Utilizzando i dati del satellite Gaia dell’Agenzia spaziale europea, Nielsen e i suoi colleghi hanno prima separato le stelle in base alla loro abbondanza di determinati elementi, successivamente hanno simulato la formazione dei pianeti tra quelle popolazioni.
Le loro simulazioni hanno mostrato che i pianeti giganti gassosi e le super-Terre, il tipo più comune di esopianeta, sono cresciuti in modo più abbondante nel disco sottile, probabilmente perché, come previsto, quelle stelle hanno più materiale da costruzione con cui lavorare.
Gli studiosi hanno anche scoperto che le stelle più giovani con elementi più pesanti tendono a ospitare più pianeti in generale, e che i pianeti giganti sono più comuni di quelli più piccoli. Al contrario, i giganti gassosi sono quasi inesistenti nel disco spesso e nell’alone.
Schlaufman, che non ha partecipato alla ricerca, ha affermato che i risultati hanno senso. La composizione della polvere e del gas da cui nascono le stelle è fondamentale per determinare se le stelle costruiranno pianeti. E sebbene tale composizione possa variare a seconda del luogo, ha sostenuto che, sebbene il luogo possa preparare il terreno per la costruzione del mondo di una stella, potrebbe non determinare il risultato finale.
Le simulazioni di Nielsen sono teoriche, ma alcune osservazioni recenti supportano le sue scoperte.
Un ulteriore studio che ha utilizzato i dati del telescopio spaziale Kepler della NASA ha scoperto che le stelle nel disco sottile della Via Lattea hanno più pianeti, in particolare super-Terre e mondi di dimensioni inferiori a Nettuno, rispetto alle stelle nel disco spesso.
Una spiegazione, ha affermato Jessie Christiansen, scienziata di esopianeti presso il California Institute of Technology e coautrice dello studio, è che le vecchie stelle dal disco spesso potrebbero essere nate quando gli ingredienti per creare pianeti erano scarsi, prima che generazioni di stelle morissero. O forse le stelle dal disco spesso sono nate in ambienti densi e ad alta radiazione dove la turbolenza impedisce del tutto la formazione dei piccoli pianeti.
I pianeti potrebbero trovarsi meglio in aree aperte, come le periferie, invece che in aree “urbane” densamente popolate, ha detto Christiansen. Il nostro sole si trova in una di queste zone suburbane scarsamente popolate.
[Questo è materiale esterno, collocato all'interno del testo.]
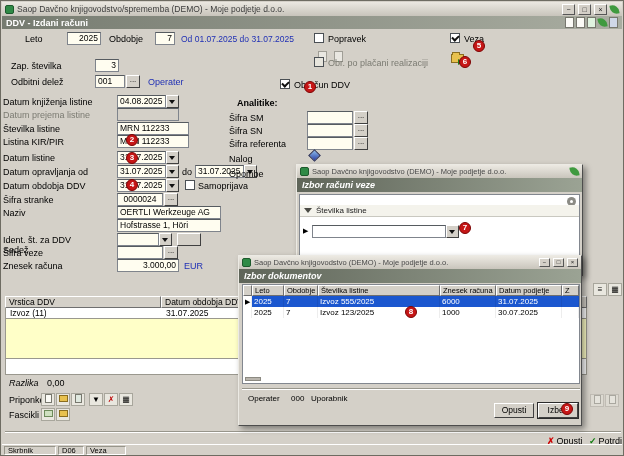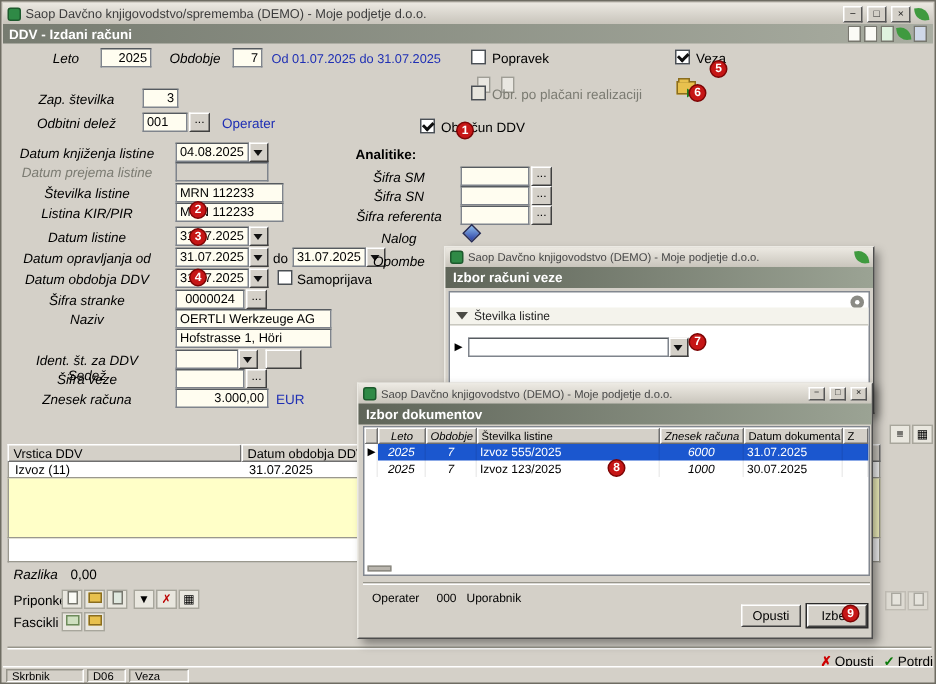--- a/index.html
+++ b/index.html
@@ -14,7 +14,7 @@
   .ddvbar .bt{font-weight:bold;font-size:9px;flex:1;}
   
   .lbl{position:absolute;white-space:nowrap;line-height:11px;}
-  .r{text-align:center;font-style:italic;}
+  .r{text-align:left;}
   .dim{color:#7b7b72;}
   .blue{color:#1f2fb4;}
   .input{position:absolute;height:13px;background:#fffdf0;border:1px solid #7f848c;border-top-color:#565b60;font-size:8.5px;line-height:11px;padding:0 2px;white-space:nowrap;overflow:hidden;}

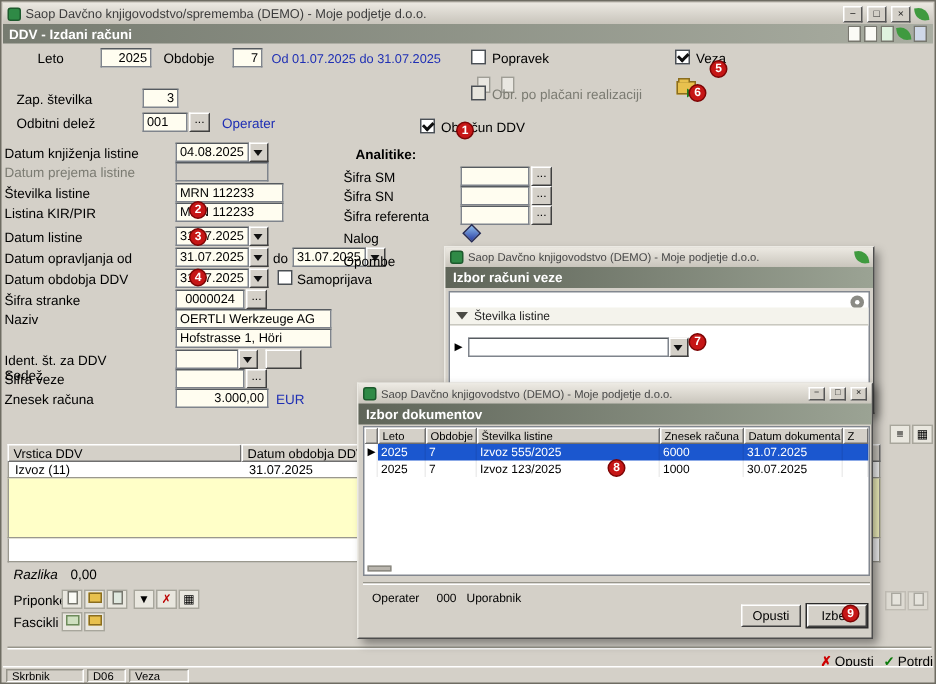--- a/index.html
+++ b/index.html
@@ -48,7 +48,7 @@
   .dlg-title{height:13px;background:linear-gradient(#ece9e2,#c9c5bc);display:flex;align-items:center;gap:3px;padding:0 3px;}
   .dlg-title .t{font-size:7.5px;color:#474747;flex:1;white-space:nowrap;overflow:hidden;}
   .dlg-title .winbtn{width:11px;height:9px;font-size:6px;line-height:7px;}
-  .dlg-head{height:14px;background:linear-gradient(90deg,#5f6559,#9ba394);color:#fff;font-weight:bold;font-size:9px;line-height:14px;padding-left:5px;}
+  .dlg-head{height:14px;background:linear-gradient(90deg,#5f6559,#9ba394);color:#fff;font-weight:bold;font-size:9px;line-height:14px;padding-left:5px;font-style:italic;}
   .drow{display:flex;height:11px;}
   .dcell{font-size:8px;line-height:11px;padding:0 2px;white-space:nowrap;overflow:hidden;border-right:1px solid rgba(0,0,0,.07);}
   .hcell{background:#d4d0c8;border:1px solid;border-color:#fff #6f6f6f #6f6f6f #fff;font-size:7.5px;line-height:9px;padding:0 2px;white-space:nowrap;overflow:hidden;}

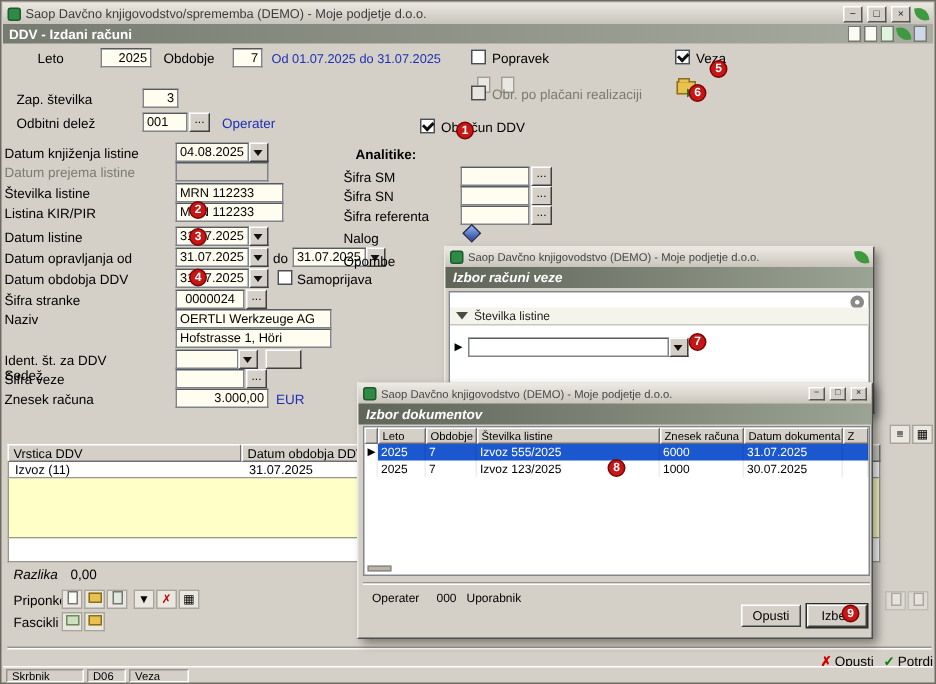--- a/index.html
+++ b/index.html
@@ -256,7 +256,7 @@
         <span class="hcell r" style="flex:0 0 34px;">Obdobje</span>
         <span class="hcell" style="flex:0 0 122px;">Številka listine</span>
         <span class="hcell r" style="flex:0 0 56px;">Znesek računa</span>
-        <span class="hcell" style="flex:0 0 66px;">Datum dokumenta</span>
+        <span class="hcell" style="flex:0 0 66px;">Datum podjetje</span>
         <span class="hcell" style="flex:1;">Z</span>
       </div>
       <div class="drow">

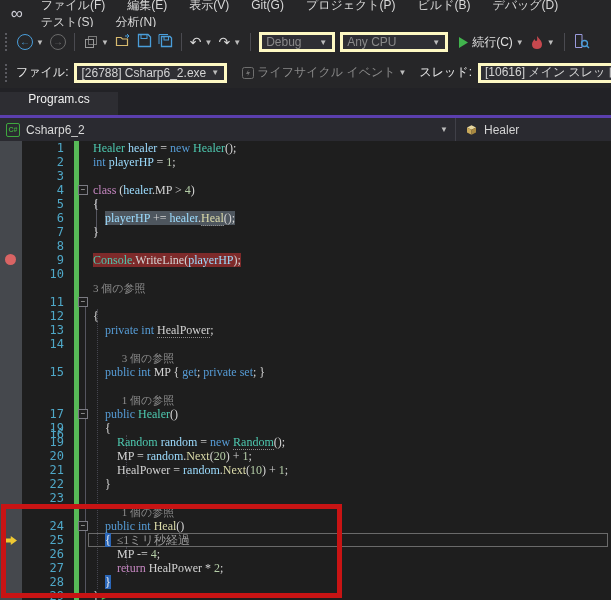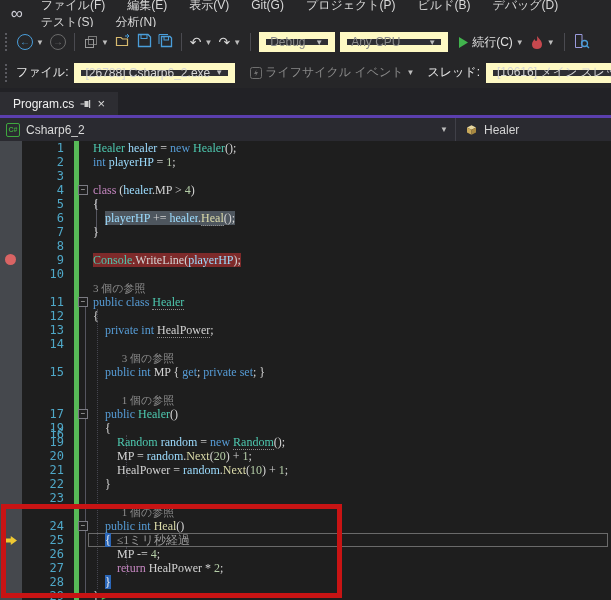--- a/index.html
+++ b/index.html
@@ -20,7 +20,7 @@
   .circle-btn.disabled { border-color:#6a6a6a; color:#6a6a6a; }
   .caret { font-size:8px; color:#bcbcbc; padding:0 1px; }
   .uicon { font-size:14px; color:#d8d8d8; }
-  .combo { height:20px; background:#2f2f34; border:7px solid #fef9c3; display:flex; align-items:center; padding:0 4px; gap:4px; }
+  .combo { height:20px; background:#2f2f34; border:3px solid #fef9c3; display:flex; align-items:center; padding:0 4px; gap:4px; }
   .combo .val { flex:1; white-space:nowrap; overflow:hidden; }
   .combo.dis .val { color:#8a8a8a; }
   .run-label { color:#e0e0e0; }

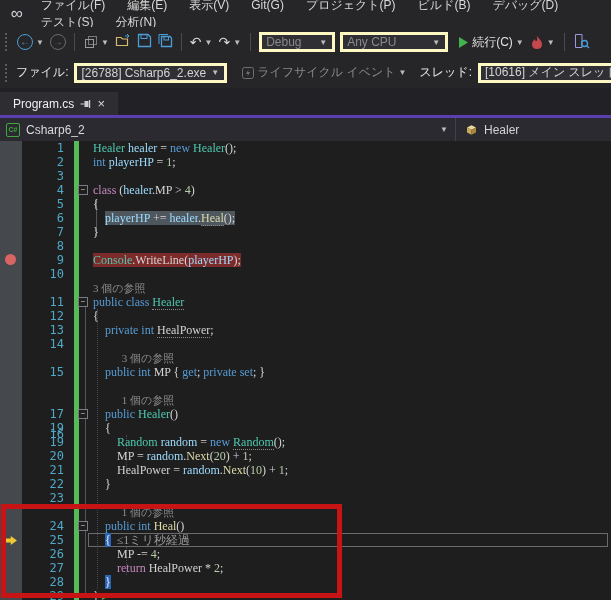--- a/index.html
+++ b/index.html
@@ -31,7 +31,7 @@
 
   
   #tabstrip { top:88px; height:30px; background:#222226; border-bottom:3px solid #5b3fae; align-items:flex-end; }
-  #tab-program { height:23px; width:118px; background:#2d2d32; color:#f0f0f0; display:flex; align-items:center; padding:0 13px; gap:6px; }
+  #tab-program { height:23px; width:118px; background:#2d2d32; color:#f0f0f0; display:flex; align-items:center; padding:0 13px; gap:6px;flex-direction:column; }
   #tab-program .tab-label { flex:1; }
   .tab-x { color:#d8d8d8; font-size:13px; }
 

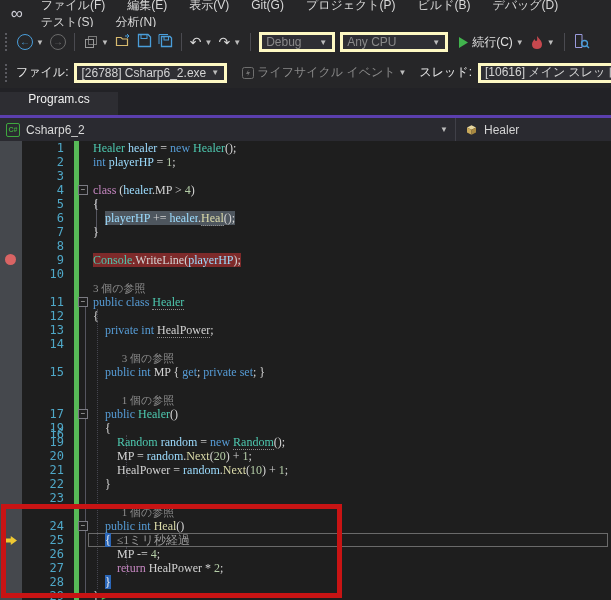--- a/index.html
+++ b/index.html
@@ -222,7 +222,7 @@
       <div class="row" style="top: 112px;"><span class="bp-dot"></span><span class="lnum">9</span><span class="code"><span class="type bpbg">Console</span><span class="pln bpbg">.WriteLine(</span><span class="var bpbg">playerHP</span><span class="pln bpbg">);</span></span></div>
       <div class="row" style="top: 126px;"><span class="lnum">10</span><span class="code"></span></div>
       <div class="row" style="top: 140px;"><span class="code cl" style="left: 93px;">3 個の参照</span></div>
-      <div class="row" style="top: 154px;"><span class="lnum">11</span><span class="fold-box">−</span><span class="code"><span class="kw">public</span><span class="pln"> </span><span class="kw">class</span><span class="pln"> </span><span class="type dotted">Healer</span></span></div>
+      <div class="row" style="top: 154px;"><span class="lnum">11</span><span class="fold-box">−</span></div>
       <div class="row" style="top: 168px;"><span class="lnum">12</span><span class="code"><span class="pln">{</span></span></div>
       <div class="row" style="top: 182px;"><span class="lnum">13</span><span class="code"><span class="pln">    </span><span class="kw">private</span><span class="pln"> </span><span class="kw">int</span><span class="pln"> </span><span class="pln dotted">HealPower</span><span class="pln">;</span></span></div>
       <div class="row" style="top: 196px;"><span class="lnum">14</span><span class="code"></span></div>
Le indagini di Christiansen e le simulazioni di Nielsen sono tra le prime a studiare la presenza dei pianeti in funzione della galassia. Vedant Chandra, astronomo presso l’Harvard-Smithsonian Center for Astrofisica, sta studiando per fare un ulteriore passo avanti e analizzare se la formazione dei pianeti potrebbe essere stata diversa in alcune delle galassie che la Via Lattea ha consumato durante la sua crescita.
In futuro, Nielsen spera che indagini e strumenti perfezionati come il telescopio spazial Nancy Grace della NASA ci aiuteranno a comprendere la formazione dei pianeti nella galassia nello stesso modo in cui i demografi capiscono le popolazioni.
Sappiamo di vivere in una zona abitabile, in un mondo che orbita attorno a una stella stabile. Ma come è iniziata la vita sulla Terra, quando e perché è la domanda più grande in ogni campo della scienza. Forse gli scienziati dovrebbero anche pensare, mentre osservano la galassia, alla storia delle origini della nostra stella, e anche a quella degli antenati stellari che hanno plasmato il nostro angolo della Via Lattea, miliardi di anni fa.